WORK ORDER
Only the lines from the one containing "discount: 10% = 675.00 -> none" through the last line of the entries are wanted. Transcribe them exactly.

[EXERCISE MATERIALS]

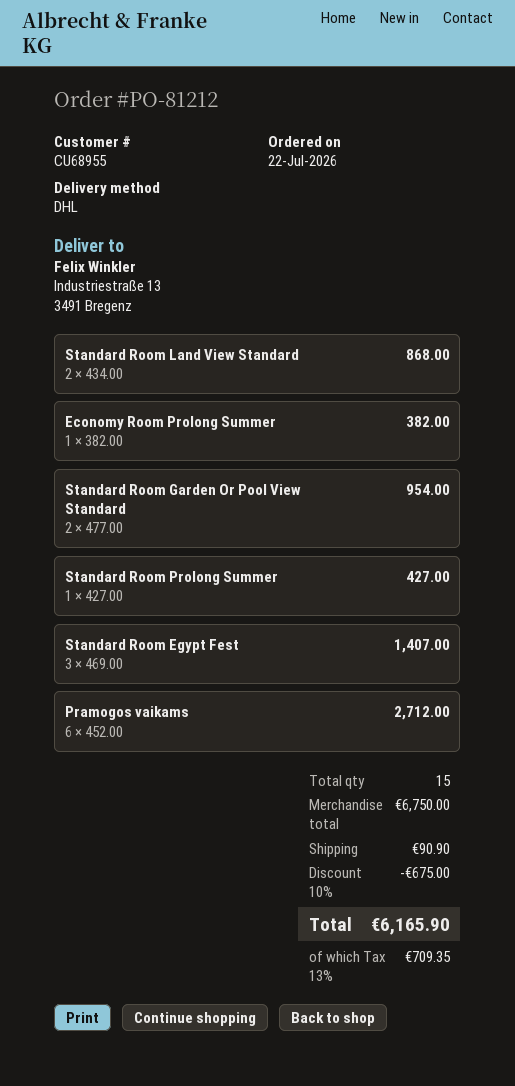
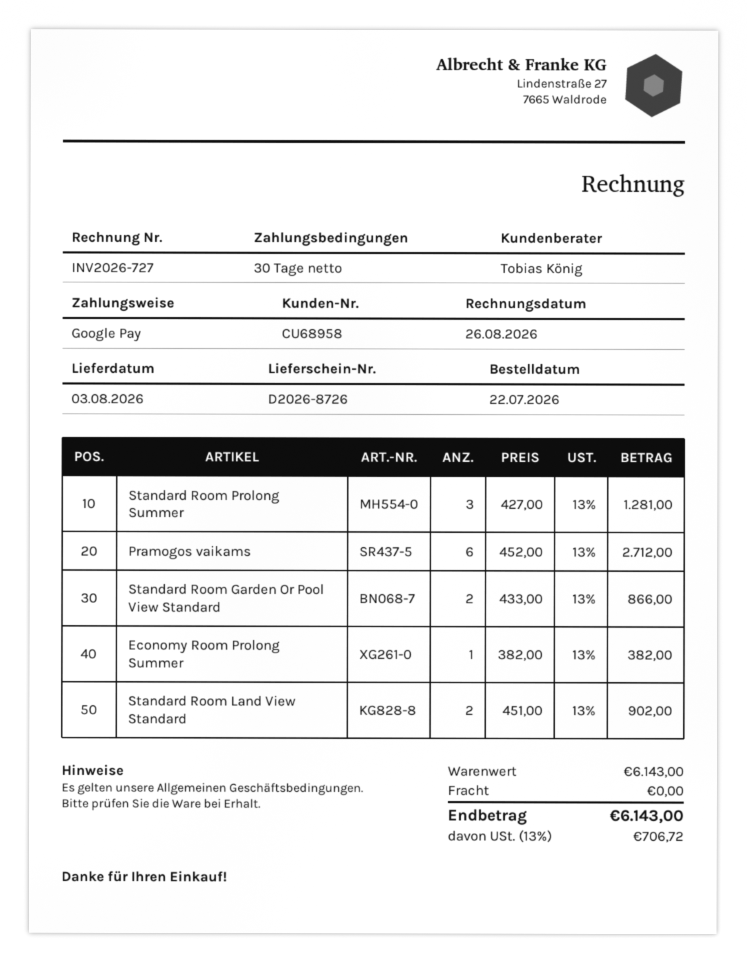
customer number: CU68955 -> CU68958
Standard Room Land View Standard: 2 x 434.00 = 868.00 -> 2 x 451.00 = 902.00
Standard Room Garden Or Pool View Standard: 2 x 477.00 = 954.00 -> 2 x 433.00 = 866.00
Standard Room Prolong Summer: 1 x 427.00 = 427.00 -> 3 x 427.00 = 1281.00
Standard Room Egypt Fest: 3 x 469.00 = 1407.00 -> none
subtotal: 6750.00 -> 6143.00
discount: 10% = 675.00 -> none
shipping: 90.90 -> 0.00
tax: 13% = 709.35 -> 13% = 706.72
total: 6165.90 -> 6143.00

[/EXERCISE MATERIALS]

RESULT OF THIS EXERCISE
discount: 10% = 675.00 -> none
shipping: 90.90 -> 0.00
tax: 13% = 709.35 -> 13% = 706.72
total: 6165.90 -> 6143.00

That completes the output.